**Data section**
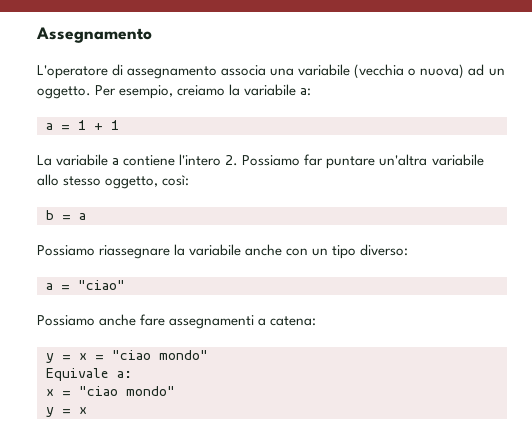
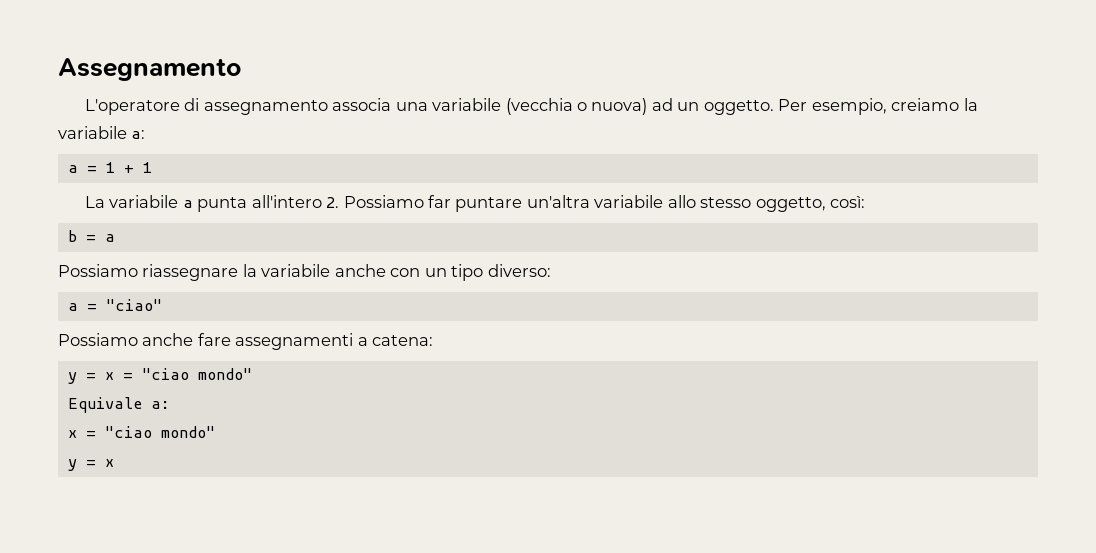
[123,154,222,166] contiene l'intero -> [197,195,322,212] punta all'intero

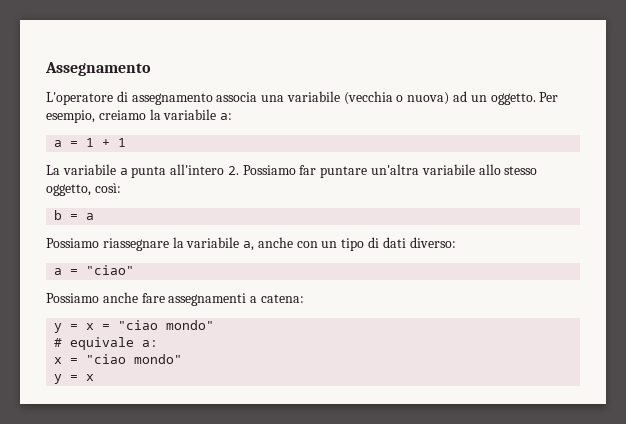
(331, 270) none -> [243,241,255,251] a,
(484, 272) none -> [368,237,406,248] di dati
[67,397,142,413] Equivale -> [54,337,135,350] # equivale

* * *

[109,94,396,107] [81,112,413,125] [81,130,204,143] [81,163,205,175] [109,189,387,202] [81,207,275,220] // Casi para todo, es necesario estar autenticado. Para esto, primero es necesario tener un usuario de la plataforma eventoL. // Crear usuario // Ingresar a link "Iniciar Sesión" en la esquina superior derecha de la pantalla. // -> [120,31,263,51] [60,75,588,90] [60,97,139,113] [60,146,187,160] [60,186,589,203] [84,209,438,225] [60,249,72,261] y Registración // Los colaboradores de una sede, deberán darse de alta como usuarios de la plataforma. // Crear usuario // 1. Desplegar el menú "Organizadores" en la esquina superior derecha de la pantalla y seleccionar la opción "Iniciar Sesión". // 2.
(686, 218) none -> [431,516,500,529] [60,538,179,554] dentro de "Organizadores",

**Task directions**
Search the material for "none" and copy each matching line.

**Expected output**
(331, 270) none -> [243,241,255,251] a,
(484, 272) none -> [368,237,406,248] di dati
(686, 218) none -> [431,516,500,529] [60,538,179,554] dentro de "Organizadores",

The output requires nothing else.